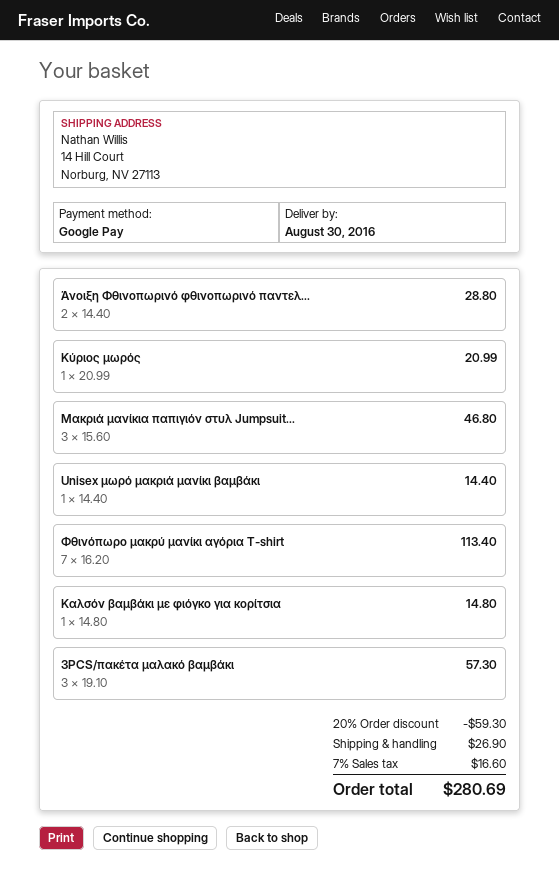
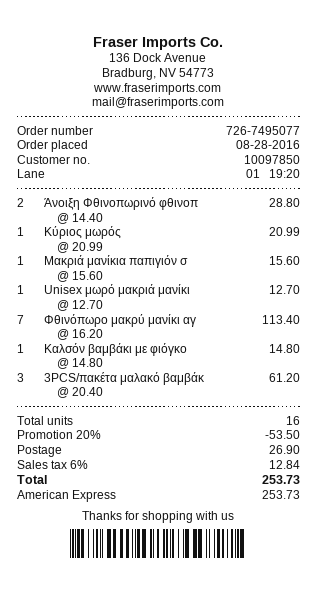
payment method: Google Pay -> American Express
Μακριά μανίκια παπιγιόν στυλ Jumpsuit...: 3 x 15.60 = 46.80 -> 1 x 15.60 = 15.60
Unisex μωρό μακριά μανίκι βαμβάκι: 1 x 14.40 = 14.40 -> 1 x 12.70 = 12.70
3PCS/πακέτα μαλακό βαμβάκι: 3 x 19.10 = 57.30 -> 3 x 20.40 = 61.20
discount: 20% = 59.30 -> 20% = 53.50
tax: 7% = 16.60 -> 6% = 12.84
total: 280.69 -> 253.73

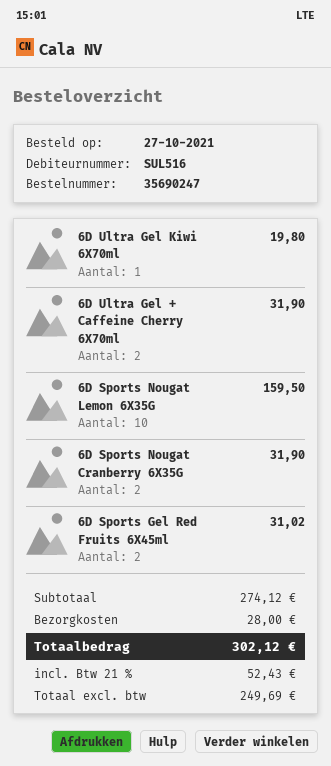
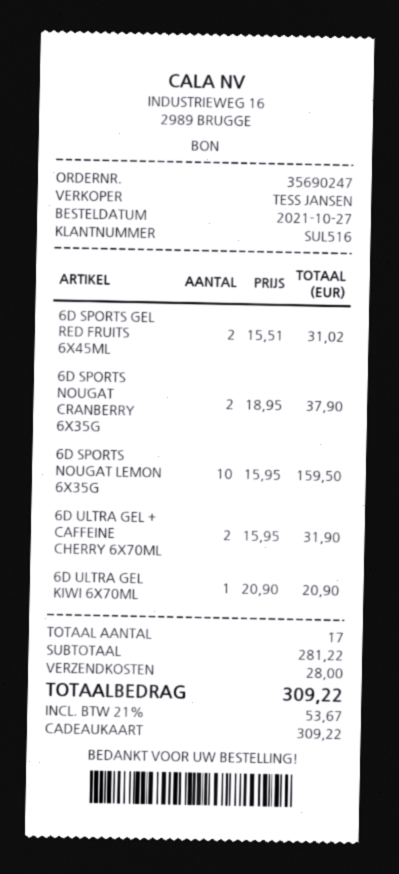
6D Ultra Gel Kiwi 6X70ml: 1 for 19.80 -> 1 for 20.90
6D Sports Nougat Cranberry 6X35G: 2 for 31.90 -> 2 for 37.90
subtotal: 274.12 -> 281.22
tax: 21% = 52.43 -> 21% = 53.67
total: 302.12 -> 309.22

- _What to produce_
Please retype the material above exactly, and omit its images.

- _Solution for this problem_
payment method: Google Pay -> American Express
Μακριά μανίκια παπιγιόν στυλ Jumpsuit...: 3 x 15.60 = 46.80 -> 1 x 15.60 = 15.60
Unisex μωρό μακριά μανίκι βαμβάκι: 1 x 14.40 = 14.40 -> 1 x 12.70 = 12.70
3PCS/πακέτα μαλακό βαμβάκι: 3 x 19.10 = 57.30 -> 3 x 20.40 = 61.20
discount: 20% = 59.30 -> 20% = 53.50
tax: 7% = 16.60 -> 6% = 12.84
total: 280.69 -> 253.73

6D Ultra Gel Kiwi 6X70ml: 1 for 19.80 -> 1 for 20.90
6D Sports Nougat Cranberry 6X35G: 2 for 31.90 -> 2 for 37.90
subtotal: 274.12 -> 281.22
tax: 21% = 52.43 -> 21% = 53.67
total: 302.12 -> 309.22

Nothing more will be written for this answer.